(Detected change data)
Content starts
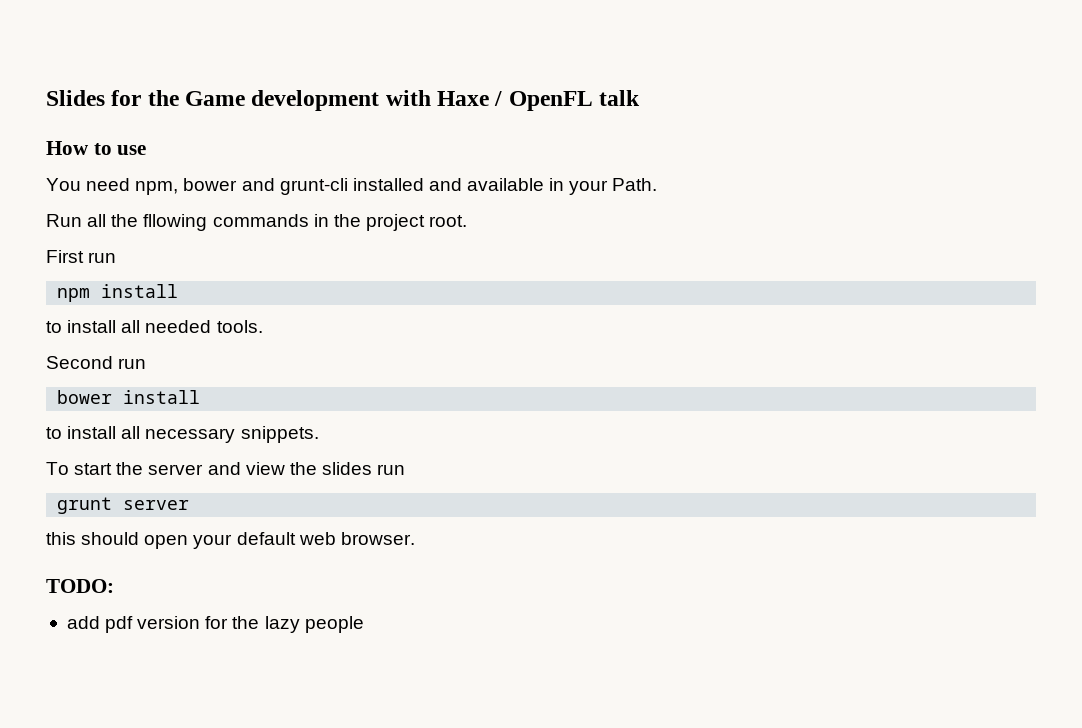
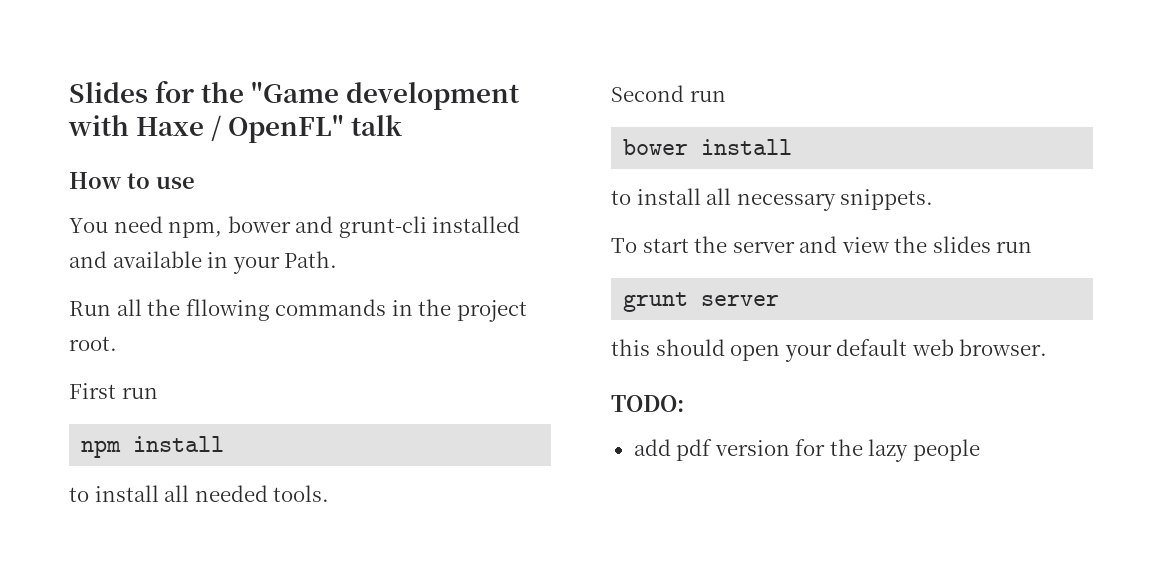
[185,91,246,106] Game -> [251,81,340,103] "Game
[508,91,593,111] OpenFL -> [228,114,345,143] OpenFL"

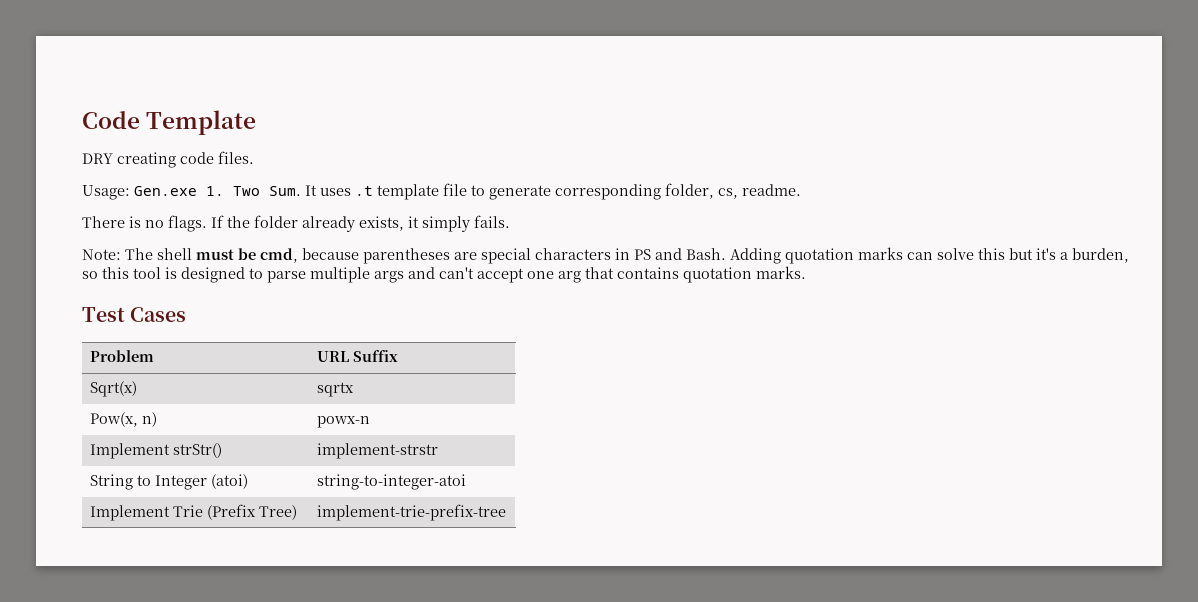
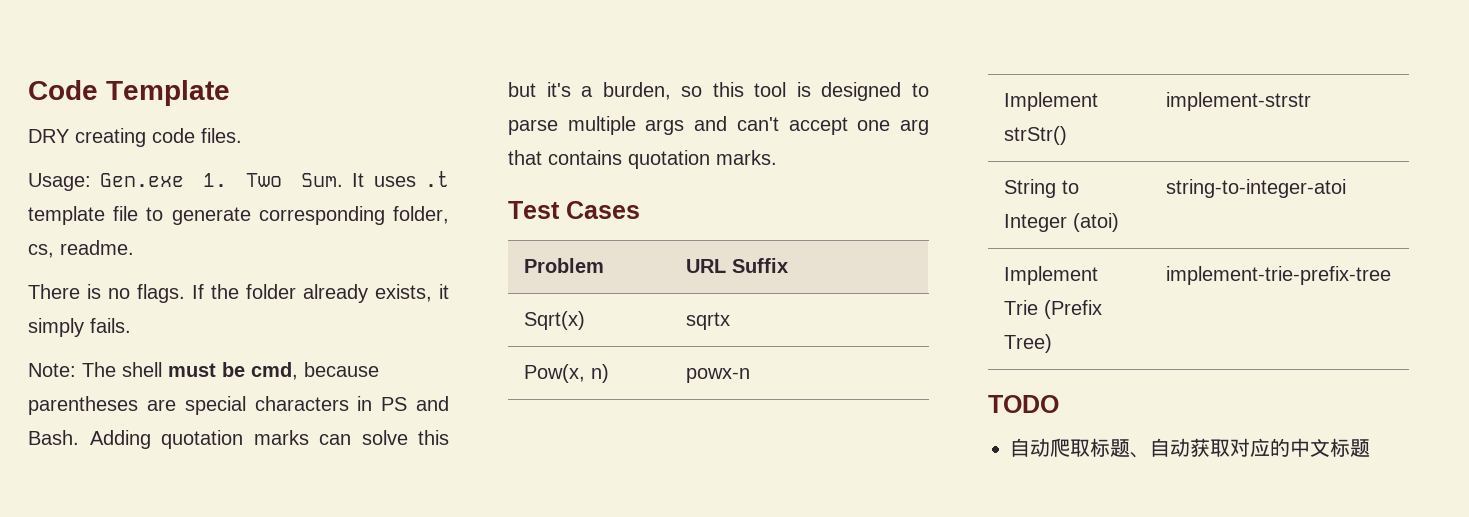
(507, 512) none -> [988,395,1059,413] [1010,438,1370,458] // TODO // 自动爬取标题、自动获取对应的中文标题

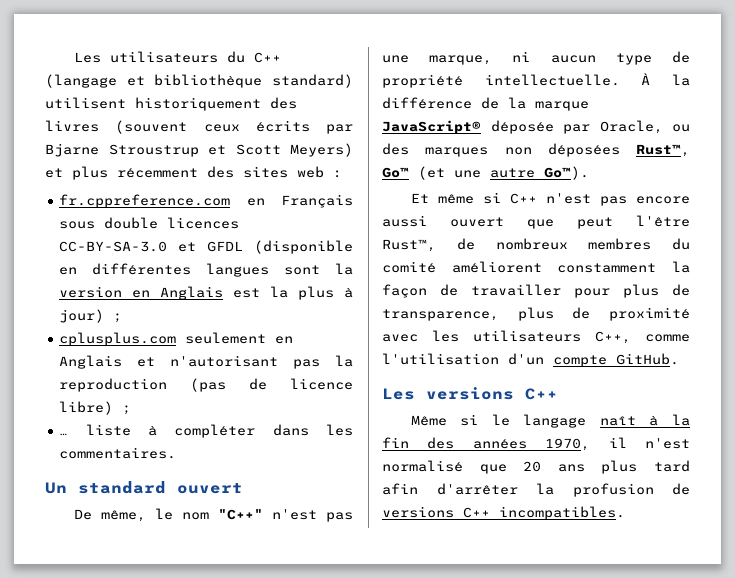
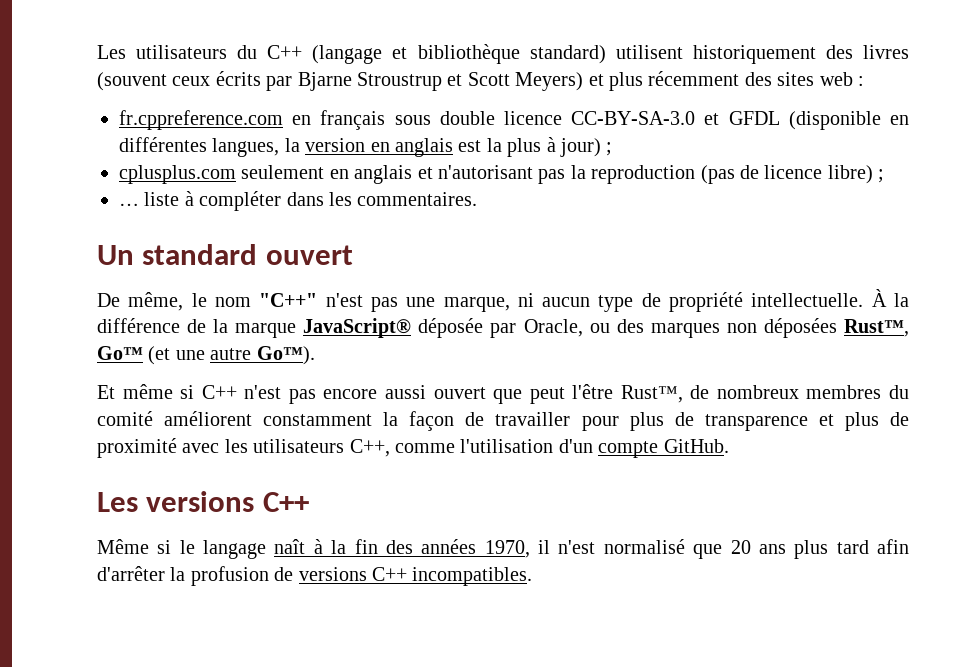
[281,194,353,208] Français -> [320,110,386,130] français
[167,217,240,229] licences -> [503,111,562,125] licence
[206,263,321,277] langues sont -> [212,138,280,157] langues,
[160,286,224,300] Anglais -> [395,138,453,157] anglais
[59,355,123,369] Anglais -> [354,165,413,184] anglais
[382,309,499,321] transparence, -> [704,414,834,431] transparence et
Content ends
Task prompt
Whenever "Anglais" occurs in a line of the entries, copy that line.

Result for this exercise
[160,286,224,300] Anglais -> [395,138,453,157] anglais
[59,355,123,369] Anglais -> [354,165,413,184] anglais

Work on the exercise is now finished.